First, volatility is myopic, i.e. it only sees the very short run. This might seem strange, since the VIX relies on a vast amount of forward-looking products, like EFTs and futures. But the index’s business is to transform future in present valuation overly discounting future profits and strongly emphasizing actual feelings, be them of fear or of confidence.
For example, volatility indexes spiked only after the last financial crisis broke out and they remained high for a considerable time after markets entered the newest bull-cycle. The very short run perspective of volatility tracking makes investors not anticipate risk and opportunities and introduces a risk and opportunity lag to their behavior.
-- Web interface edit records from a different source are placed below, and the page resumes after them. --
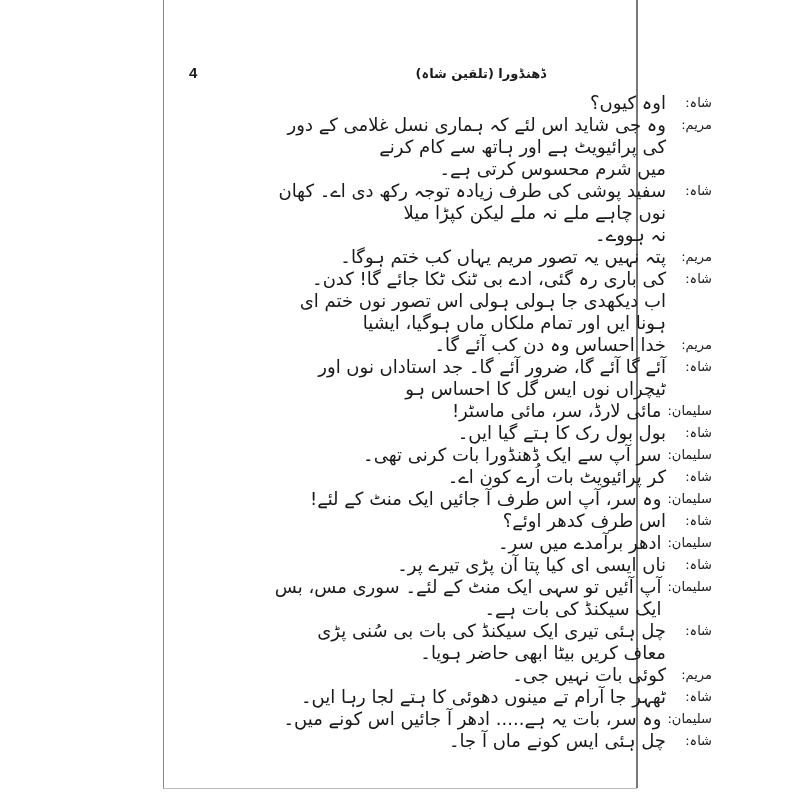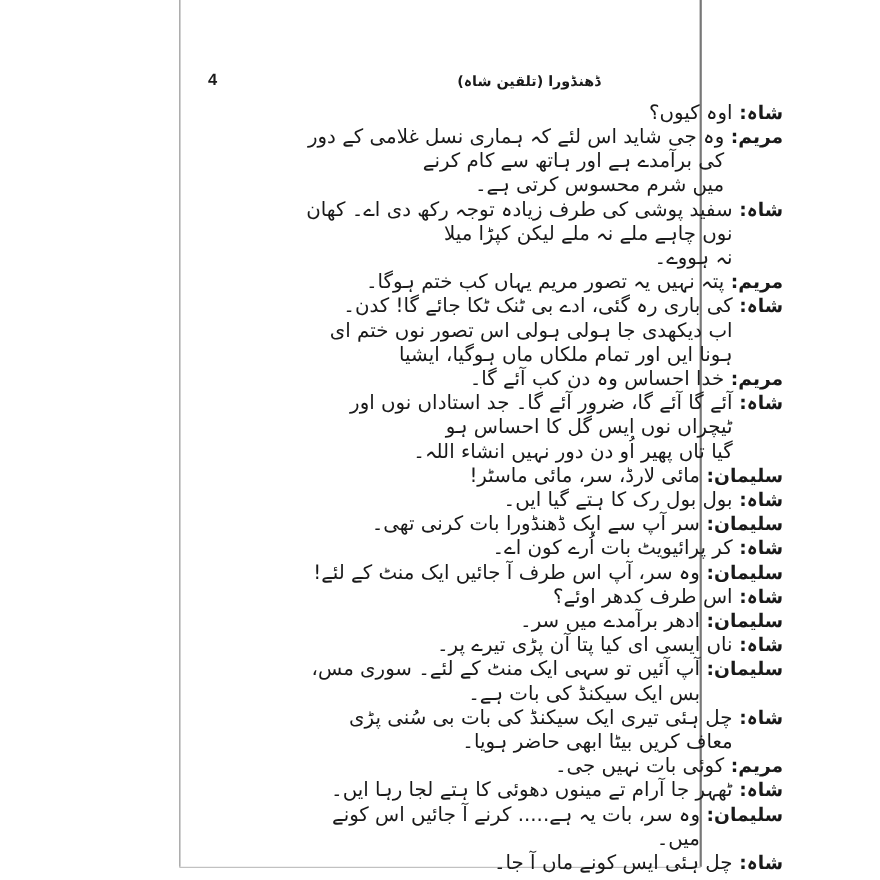--- a/index.html
+++ b/index.html
@@ -17,21 +17,21 @@
   .page-number {
     position:absolute; left:25px; top:64px; font-weight:bold; font-size:15px;
     font-family:"Liberation Sans", sans-serif;
   }
   .running-title {
     position:absolute; right:90px; top:66px; direction:rtl; font-size:13px; font-weight:bold;
   }
   .dialogue { position:absolute; top:92px; right:88px; width:440px; direction:rtl; }
   .entry { display:flex; flex-direction:row; align-items:flex-start; margin:0; }
   .speaker {
-    flex:0 0 40px; font-weight:bold; font-size:17px; white-space:nowrap;
+    flex:0 0 40px; font-weight:normal; font-size:13px; white-space:nowrap;
     line-height:22px;
   }
   .entry.wide .speaker { flex:0 0 44px; }
   .speech { flex:1; font-size:18px; line-height:22px; text-align:right; padding-right:6px; }
   .line { display:block; }
 </style>
 </head>
 <body>
 
 <div class="page">
@@ -43,21 +43,21 @@
 <div class="dialogue" id="dialogue">
     <div class="entry">
       <span class="speaker">شاہ:</span>
       <div class="speech">
         <span class="line">اوہ کیوں؟</span>
       </div>
     </div>
     <div class="entry">
       <span class="speaker">مریم:</span>
       <div class="speech">
-        <span class="line">وہ جی شاید اس لئے کہ ہماری نسل غلامی کے دور کی برآمدے ہے اور ہاتھ سے کام کرنے</span>
+        <span class="line">وہ جی شاید اس لئے کہ ہماری نسل غلامی کے دور کی پرائیویٹ ہے اور ہاتھ سے کام کرنے</span>
         <span class="line">میں شرم محسوس کرتی ہے۔</span>
       </div>
     </div>
     <div class="entry">
       <span class="speaker">شاہ:</span>
       <div class="speech">
         <span class="line">سفید پوشی کی طرف زیادہ توجہ رکھ دی اے۔ کھان نوں چاہے ملے نہ ملے لیکن کپڑا میلا</span>
         <span class="line">نہ ہووے۔</span>
       </div>
     </div>
@@ -77,21 +77,20 @@
     <div class="entry">
       <span class="speaker">مریم:</span>
       <div class="speech">
         <span class="line">خدا احساس وہ دن کب آئے گا۔</span>
       </div>
     </div>
     <div class="entry">
       <span class="speaker">شاہ:</span>
       <div class="speech">
         <span class="line">آئے گا آئے گا، ضرور آئے گا۔ جد استاداں نوں اور ٹیچراں نوں ایس گل کا احساس ہو</span>
-        <span class="line">گیا تاں پھیر اُو دن دور نہیں انشاء اللہ۔</span>
       </div>
     </div>
     <div class="entry wide">
       <span class="speaker">سلیمان:</span>
       <div class="speech">
         <span class="line">مائی لارڈ، سر، مائی ماسٹر!</span>
       </div>
     </div>
     <div class="entry">
       <span class="speaker">شاہ:</span>
@@ -155,21 +154,21 @@
     </div>
     <div class="entry">
       <span class="speaker">شاہ:</span>
       <div class="speech">
         <span class="line">ٹھہر جا آرام تے مینوں دھوئی کا ہتے لجا رہا ایں۔</span>
       </div>
     </div>
     <div class="entry wide">
       <span class="speaker">سلیمان:</span>
       <div class="speech">
-        <span class="line">وہ سر، بات یہ ہے..... کرنے آ جائیں اس کونے میں۔</span>
+        <span class="line">وہ سر، بات یہ ہے..... ادھر آ جائیں اس کونے میں۔</span>
       </div>
     </div>
     <div class="entry">
       <span class="speaker">شاہ:</span>
       <div class="speech">
         <span class="line">چل ہئی ایس کونے ماں آ جا۔</span>
       </div>
     </div>
   </div>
In short, investors relying on volatility tracking will always be late to the cycle.
Managing risk through gauging on volatility relies on the efficient market hypothesis. It also takes on Hayek’s idea that markets are trading places of information. This leads to the second problem.
Second, volatility is misinformed. Just because the financial market potentially facilitates the exchange of information, it doesn’t mean that the revealed information corresponds to all information (or to the true knowledge of market agents). Furthermore, volatility indexes tend to depict information on what is relatively scarce in their world – and not all information.
For example, if the market has a larger problem, but the problem is not conceptionally depicted in the index, risk amasses untracked by volatility measures. Take liquidity as an example. In today’s VIX, liquidity is scarce. And because it is scarce, it is overrepresented in the index. Every inflow of liquidity is received as a minimization of risk, despite the fact that it might increase risks in other areas of higher magnitude, for example asset-price inflation, lower real interest rates, speculator bubbles. In short: investors relying on volatility are blind to other risk-developments.
This information-selection bias roots in a noble intention: not to lose money. But this is not the guiding intention for anyone operating successfully; thus, the third error.
Third, volatility is profit-averse. Maximizing profit is the main driver of investors in financial markets; minimizing risk, on the other hand, is just a constrain under which some chose to operate. Volatility inverses this relationship by suggesting rules like “buy when the market is at its calmest” and “sell when the market is nervous”. Besides being borderline silly, these rules leave much more important aspects out of the equation: fundamental analysis and the opportunities associated with investments.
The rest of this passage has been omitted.